Problem statement: Please reproduce the entries below exactly as they stand, but leave the pictures out.

Stored data entries:
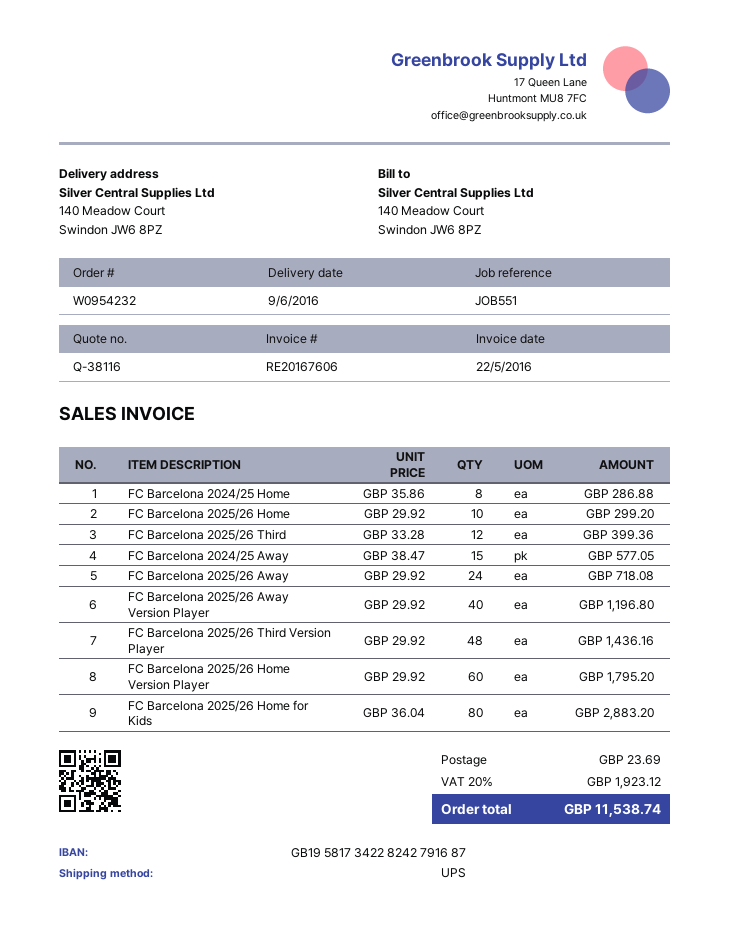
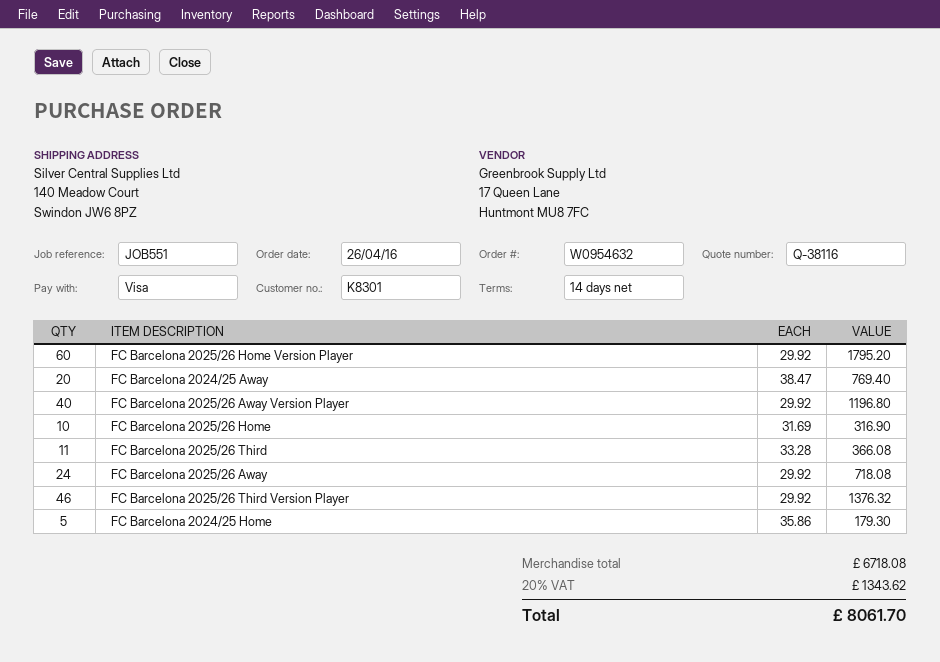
order number: W0954232 -> W0954632
FC Barcelona 2024/25 Home: 8 x 35.86 = 286.88 -> 5 x 35.86 = 179.30
FC Barcelona 2025/26 Home: 10 x 29.92 = 299.20 -> 10 x 31.69 = 316.90
FC Barcelona 2025/26 Third: 12 x 33.28 = 399.36 -> 11 x 33.28 = 366.08
FC Barcelona 2024/25 Away: 15 x 38.47 = 577.05 -> 20 x 38.47 = 769.40
FC Barcelona 2025/26 Third Version Player: 48 x 29.92 = 1436.16 -> 46 x 29.92 = 1376.32
FC Barcelona 2025/26 Home for Kids: 80 x 36.04 = 2883.20 -> none
shipping: 23.69 -> none
tax: 20% = 1923.12 -> 20% = 1343.62
total: 11538.74 -> 8061.70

Answer section:
order number: W0954232 -> W0954632
FC Barcelona 2024/25 Home: 8 x 35.86 = 286.88 -> 5 x 35.86 = 179.30
FC Barcelona 2025/26 Home: 10 x 29.92 = 299.20 -> 10 x 31.69 = 316.90
FC Barcelona 2025/26 Third: 12 x 33.28 = 399.36 -> 11 x 33.28 = 366.08
FC Barcelona 2024/25 Away: 15 x 38.47 = 577.05 -> 20 x 38.47 = 769.40
FC Barcelona 2025/26 Third Version Player: 48 x 29.92 = 1436.16 -> 46 x 29.92 = 1376.32
FC Barcelona 2025/26 Home for Kids: 80 x 36.04 = 2883.20 -> none
shipping: 23.69 -> none
tax: 20% = 1923.12 -> 20% = 1343.62
total: 11538.74 -> 8061.70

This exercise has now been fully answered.